Yapılan her iki tanımda da kapalılık bulunmaktadır. Bundan dolayı bu tanımlardan yola çıkılarak ve kelimelerde ifade edilen mana birliği de göz önünde alınarak vücûh ve nezâir şöyle tanımlanabilir: Aynı lafızla gelen Kur’ân’ın değişik âyetlerinde farklı anlamlar ifade eden lafza vücûh; değişik kelimelerin aynı anlamlarda kullanılmasına da nezâir denir. Bunun misallerini Kur’ân’da bulmak mümkündür. Ancak şunu belirtelim ki, Kur’ân’daki vücûh ifade eden kelimelerin sayısı hayli yekün tutmaktadır. Fakat müfessirler kelimelerin vecihlerinin tamamı üzeride ittifak etmedikleri gibi, aynı kelimeye verilen anlamlarda da farklılıklar göstermişlerdir. Vüch ifade eden kelimeler içerisinde hidayet kavramına çok değişik ve çeşitli anlamlar verilmektedir. Mesela Yahya İbn Sellâm, “hidayet” kelimesine, beyan, din, iman, dua, marifet, nebinin işi, rüşd, peygamberler, Kur’ân, Tevrat, tevfik, hüda, tevhid, sünnet, teybe, ıslâh etmek ve ilham anlamlarını verirken; Zerkeşî de aynı şekilde bu kavrama on yedi anlam verir. Fakat, o “tevfik” ve “hüda” yerine “istirca” ve “hüccet” anlamlarını kaydeder (bkz. Yahya İbn Sellâm, et-Tasârîf, s. 96-103; ez-Zerkeşî, el-Burhân, I,103-104). İbnu’l-Cevzî, aynı kelimeye yirmi dört anlam verir (İbnu’l-Cevzî, Nüzhetü’l Ayün, 625-630). Suyûtî ise bu kelimeye yirmi yedi anlam verir (Suyutî, el-İtkân, I, 446-447). Bu misallerde zikredilen hidayet kavramına verilen anlamlardan her birisine bir ayet örnek gösterilmiştir.

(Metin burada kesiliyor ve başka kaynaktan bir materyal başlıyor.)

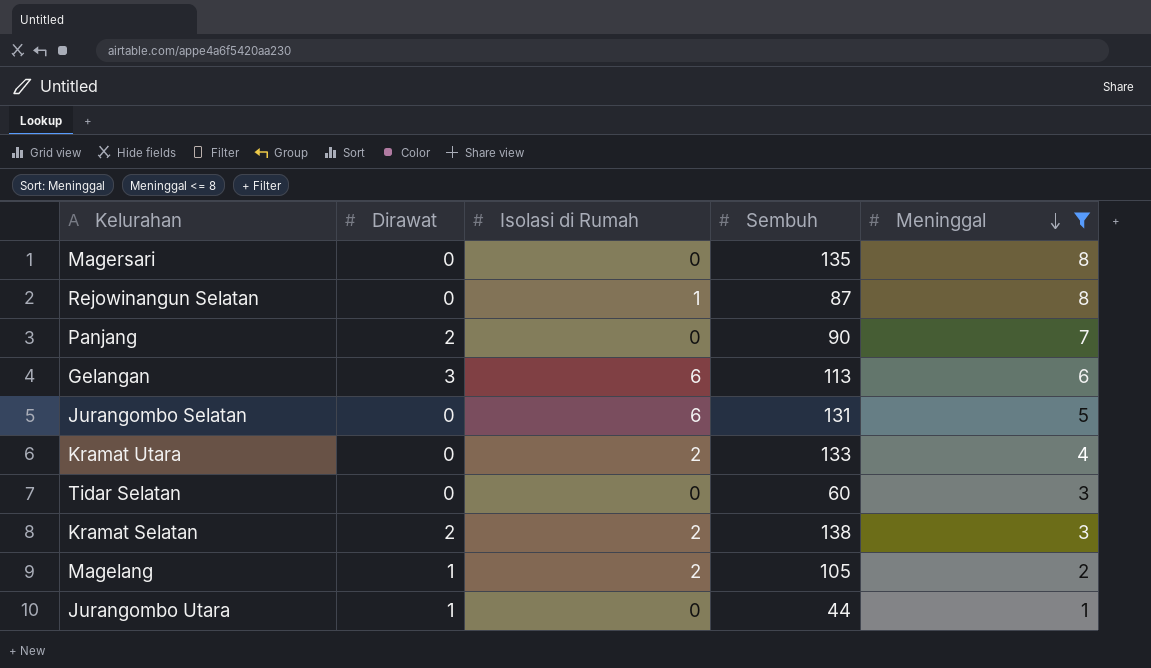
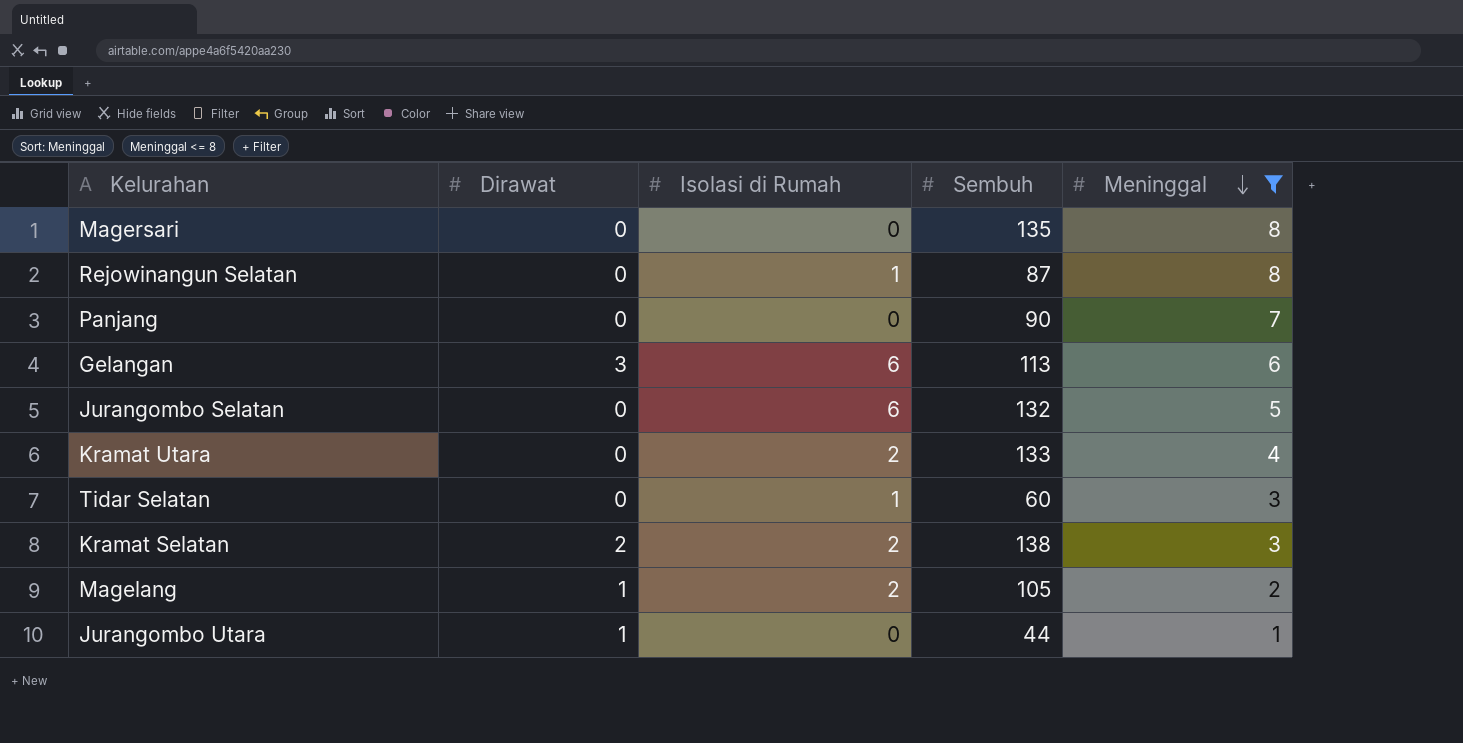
Panjang | Dirawat: 2 -> 0
Jurangombo Selatan | Sembuh: 131 -> 132
Tidar Selatan | Isolasi di Rumah: 0 -> 1

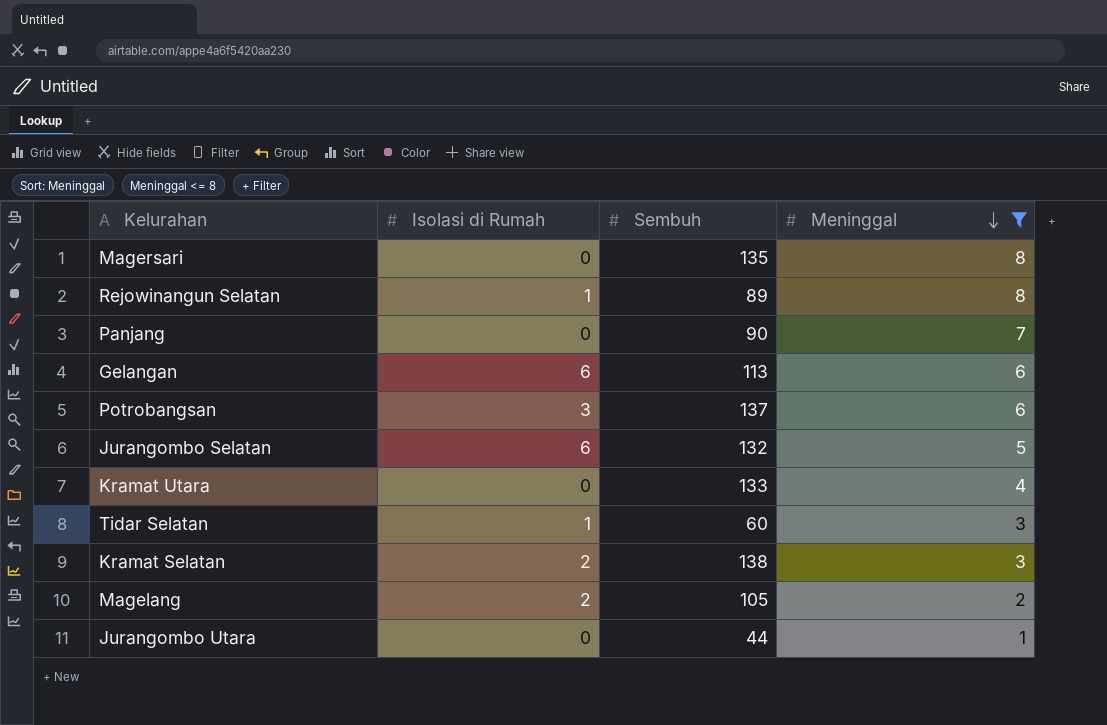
column Dirawat | position: 2 -> none
Rejowinangun Selatan | Sembuh: 87 -> 89
row Potrobangsan: none -> 3 | 137 | 6
Kramat Utara | Isolasi di Rumah: 2 -> 0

Nezâir kelimesine örnek olarak da, Kur’ân’da cehennem, nâr, sakar, hutama, cahîm gibi kelimeler geçmekte olup, değişik lafızlardan gelen bu kelimeler Cehennem’in adları ve vasıflarıdır ki, bu tilr kelimelere de nezâir denir.
b- Tarihçesi:
Vücûh ve nezâirle ilgili çalışmaların sahabe döneminde başladığına dair rivayetler bulunmâktadır ve Hz. Ali ile Abdullah İbn Abbas arasında geçen bir konuşmadan bahsedilmektedir. Daha sonraları İbn Abbas’ın talebeleri olan İkrime ve Ali İbn Ebî Talha’nın ondan vücûh ve nezâirle ilgili eserler rivayet ettikleri ve kaleme aldıkları rivayet edilir. Bunlardan sonra ise el-Kelbî’nin bu konuda bir eser yazdığı kaydedilir. Fakat bunlardan hiç birisi bize kadar gelmemiştir. Bundan sonra bu sahada günümüze kadar gelen ilk eser Mukatil b. Süleyman (150/767)’a aittir. Bu eser basılmış olup, el-Eşbâh ve’n-Nezâir veya el-Vücûh ve’n-Nezâir isimleriyle bilinmektedir. Eser Dr. Abdullah Mahmut Şahhate tarafından tahkik edilmiştir. Bundan sonra, yine elimizde mevcut Yahya İbn Sellâm’a ait et-Tasârif isimli eser bulunmaktadır ki, bu eser Hind Çelebi tarafından 1979 yılında Tunus’ta tahkikli olarak neşredilmiştir. Hind Çelebi, eseri tanıtan, onun metodundan bahseden ve ayrıca vüch ve nezâirle ilgili bilgilerle, müellifin hayatını anlatan bir mukaddime takdim etmektedir.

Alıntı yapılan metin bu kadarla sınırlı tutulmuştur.